> EXERCISE DETAILS
Find, in the records below, the line that contains "font-weight: 700 ->" and the line that contains "<div>scratched trim, wheels". Copy those two lines and everything between them exactly, but not the pictures.

> DATASET RECORDS
——
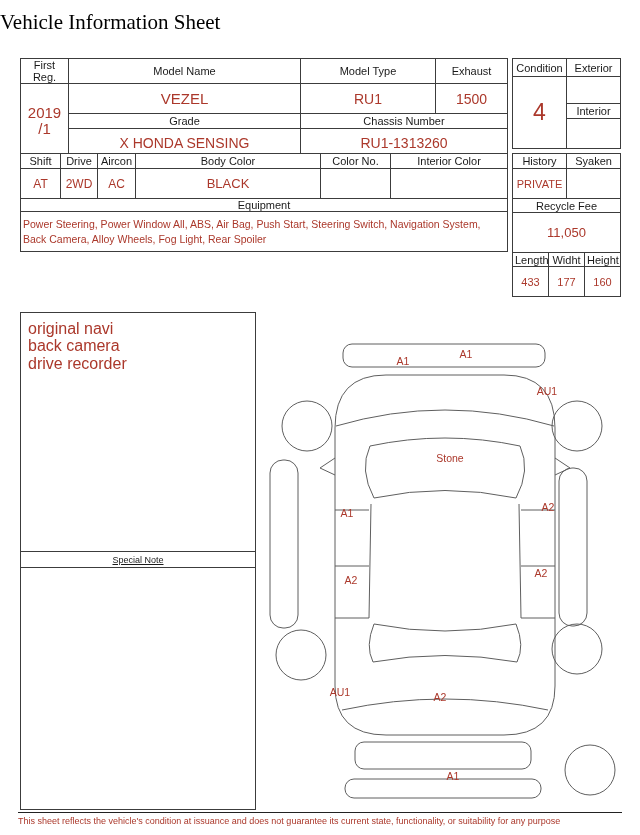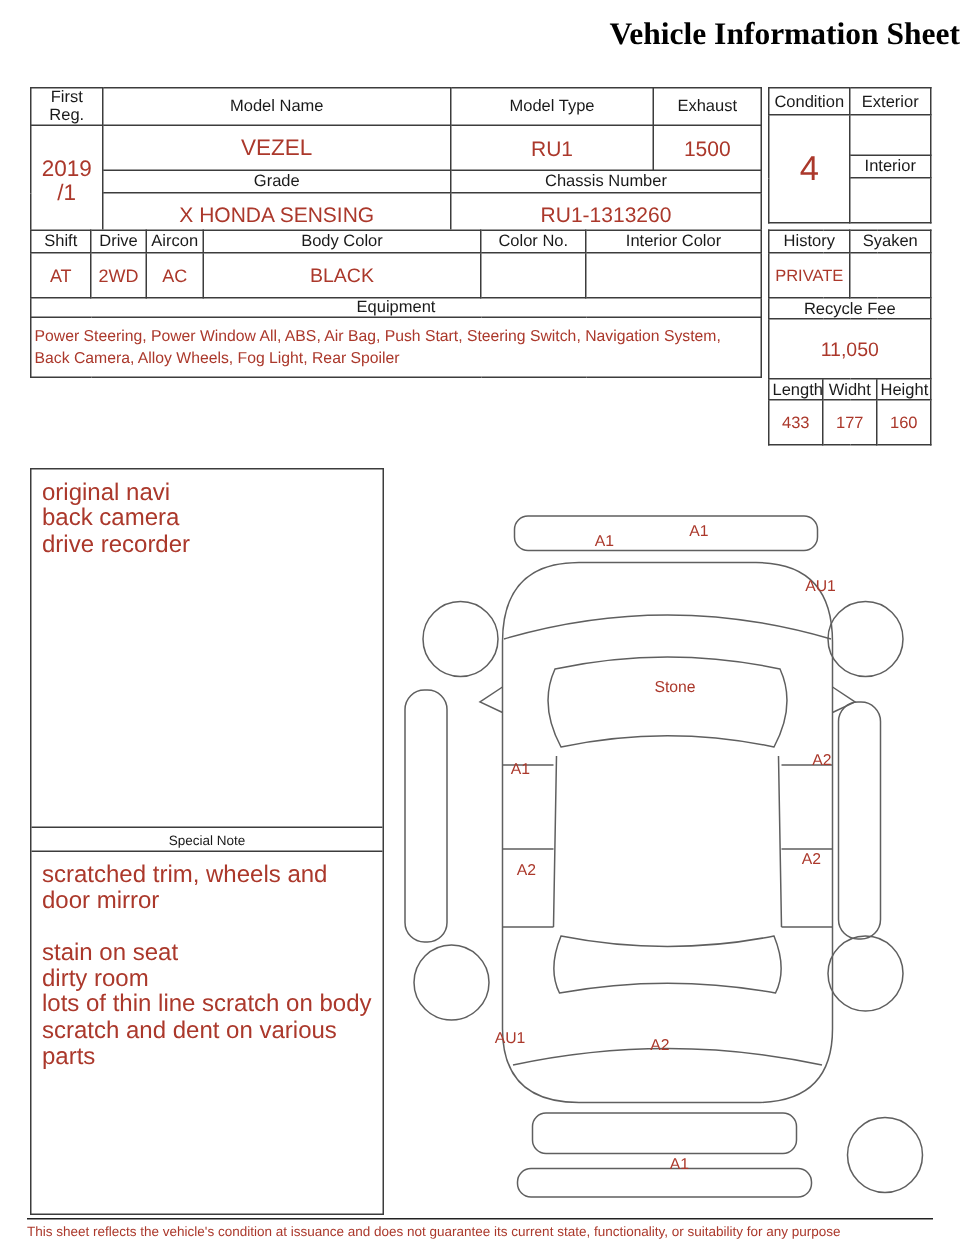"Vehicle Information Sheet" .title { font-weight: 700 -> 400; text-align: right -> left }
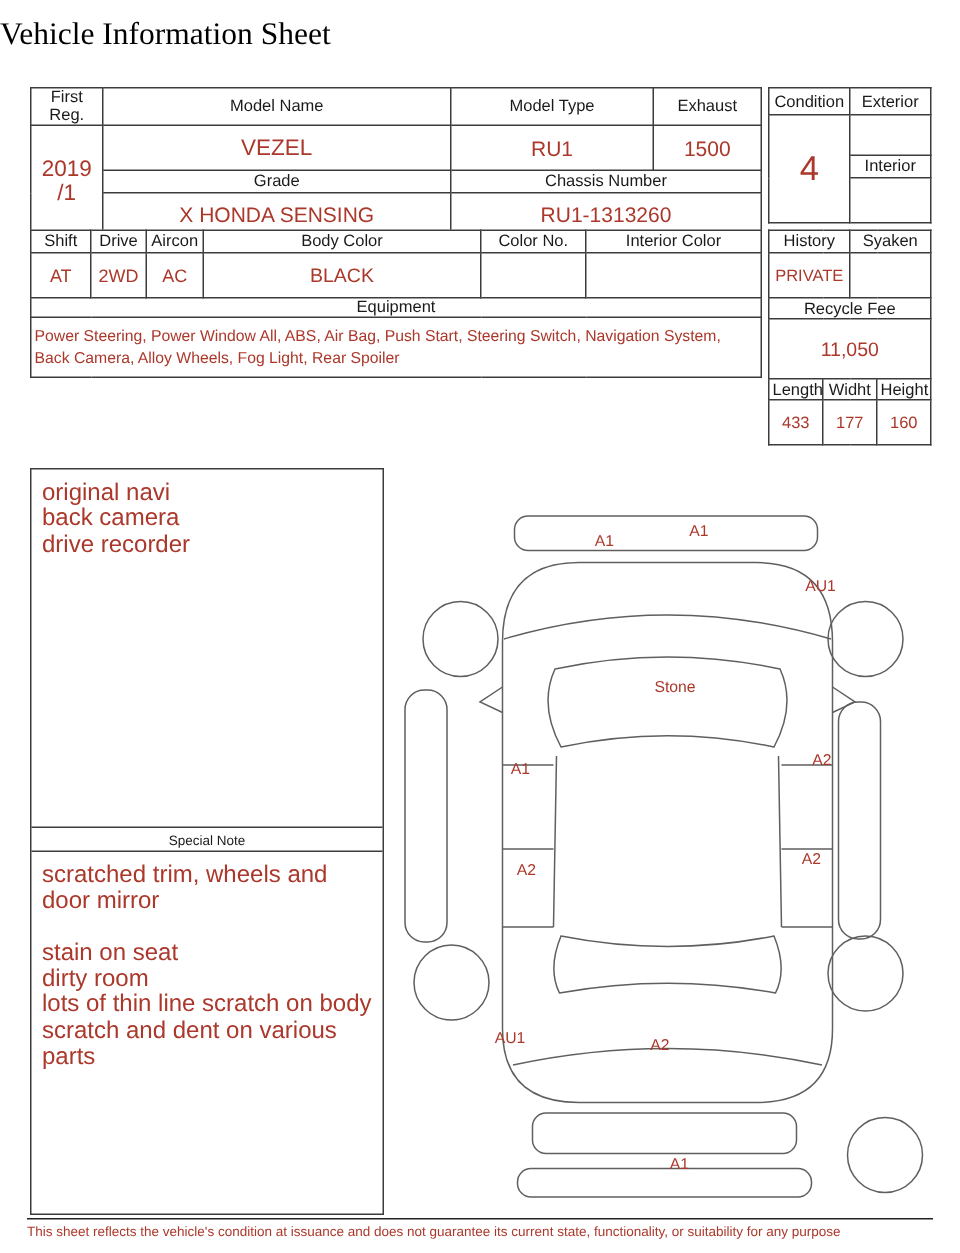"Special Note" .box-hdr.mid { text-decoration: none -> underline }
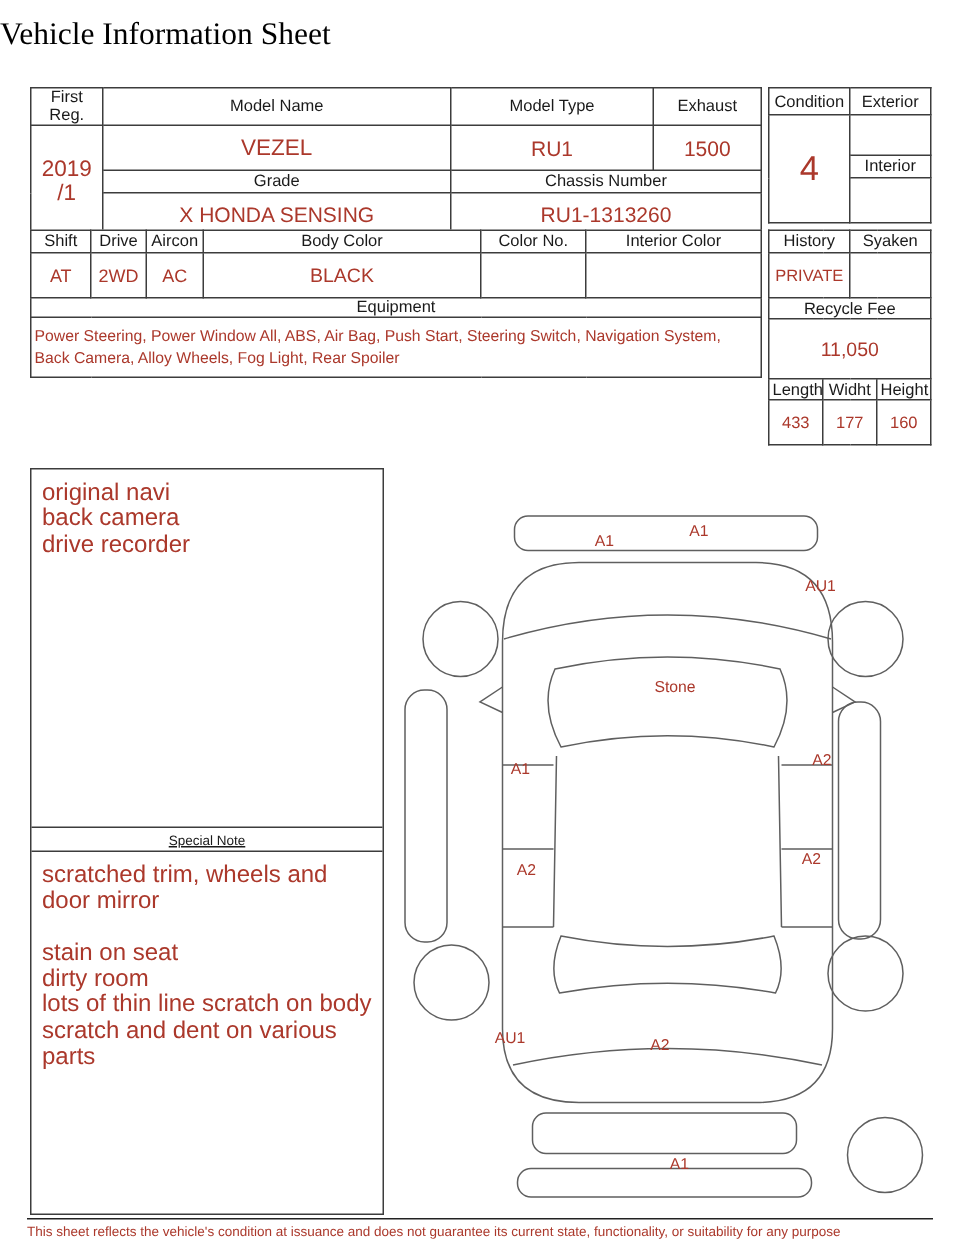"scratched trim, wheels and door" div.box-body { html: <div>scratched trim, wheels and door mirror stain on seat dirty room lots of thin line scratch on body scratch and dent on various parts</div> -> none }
——
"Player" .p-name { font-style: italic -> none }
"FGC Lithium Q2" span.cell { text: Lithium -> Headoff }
——
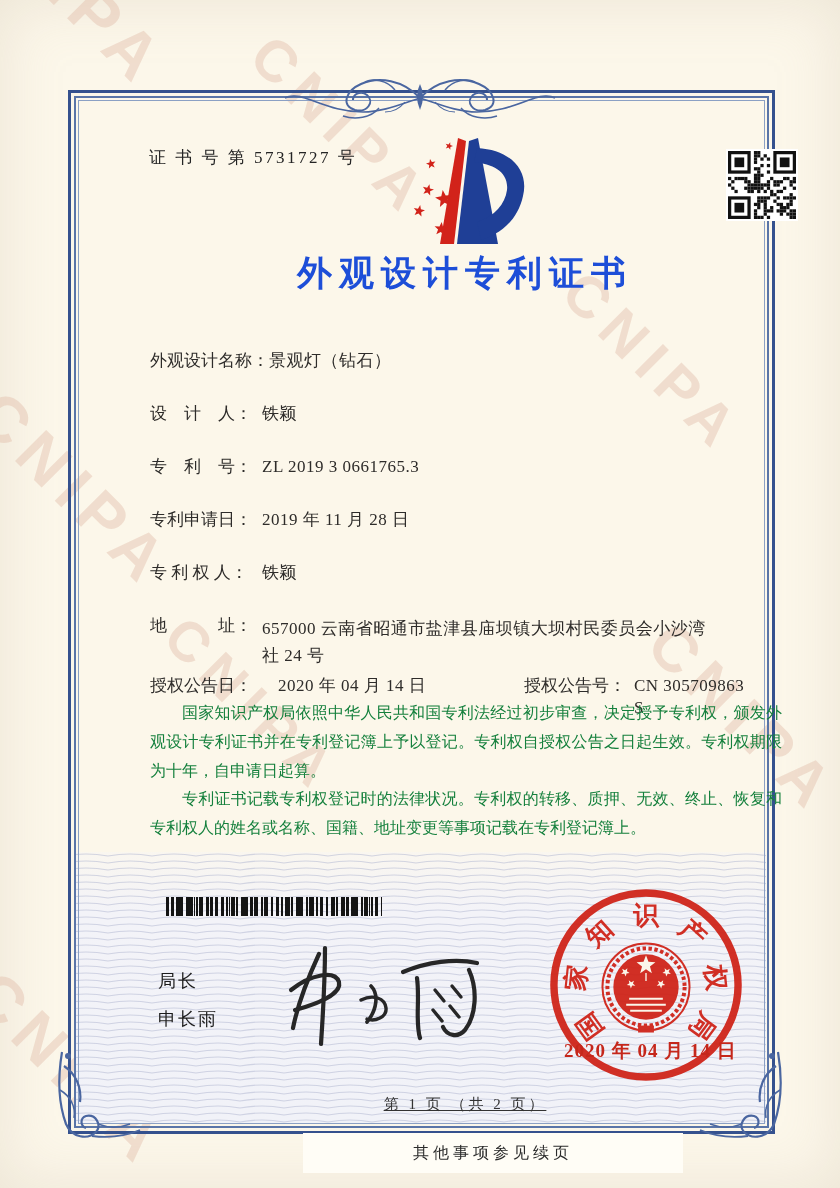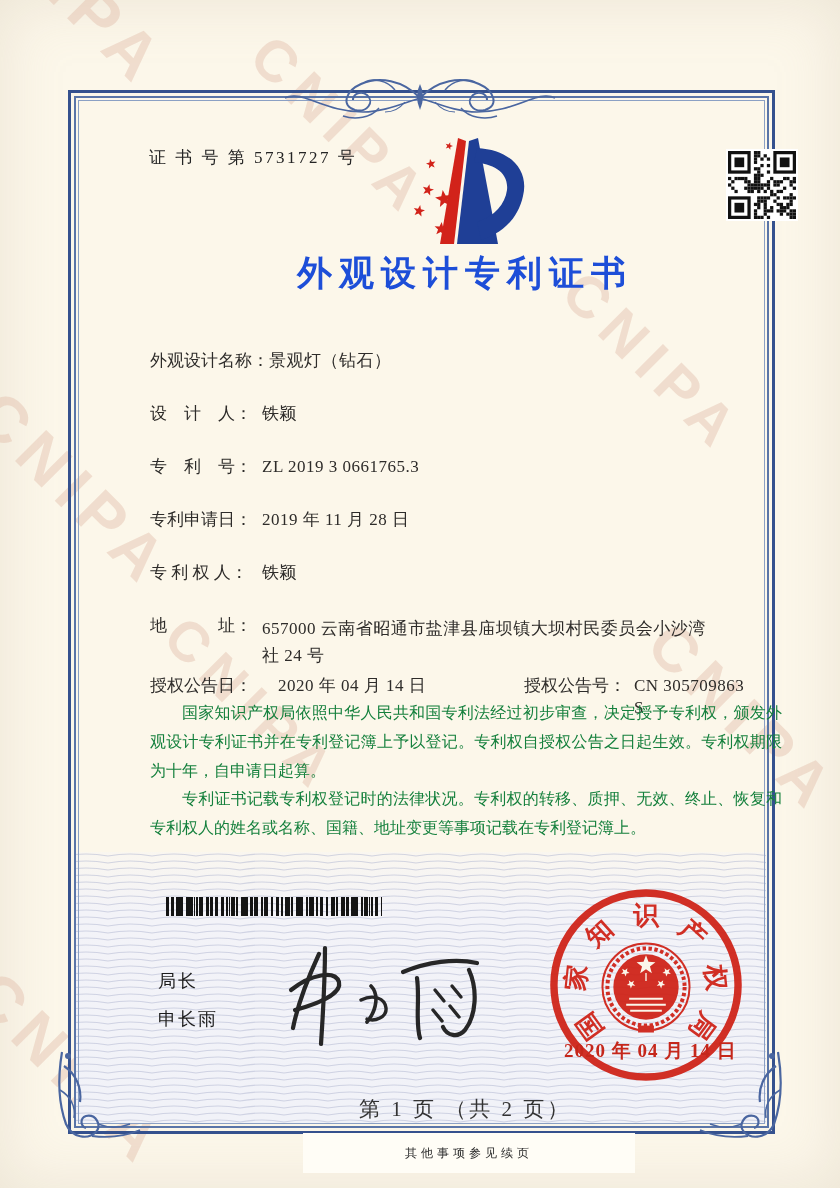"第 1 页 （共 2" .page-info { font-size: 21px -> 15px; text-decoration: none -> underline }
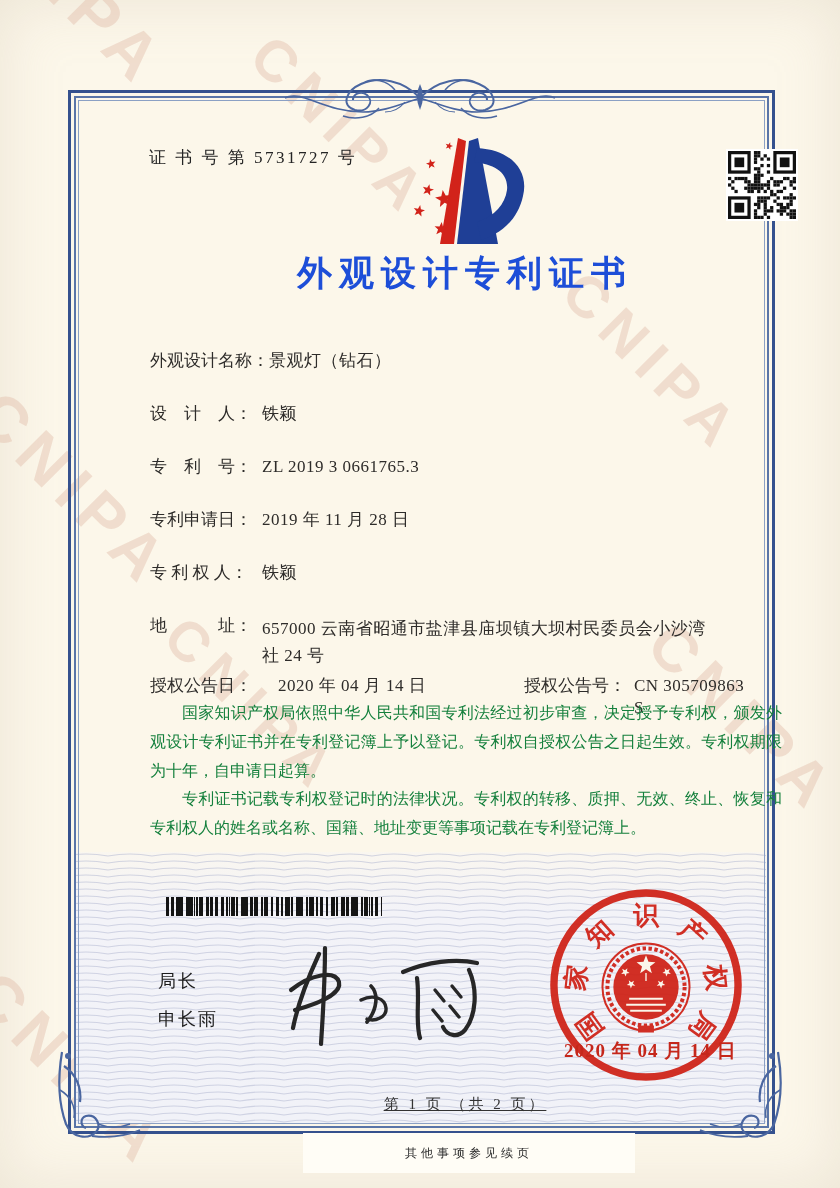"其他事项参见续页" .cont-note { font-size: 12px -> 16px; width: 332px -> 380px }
——
> EXPECTED ANSWER
"Vehicle Information Sheet" .title { font-weight: 700 -> 400; text-align: right -> left }
"Special Note" .box-hdr.mid { text-decoration: none -> underline }
"scratched trim, wheels and door" div.box-body { html: <div>scratched trim, wheels and door mirror stain on seat dirty room lots of thin line scratch on body scratch and dent on various parts</div> -> none }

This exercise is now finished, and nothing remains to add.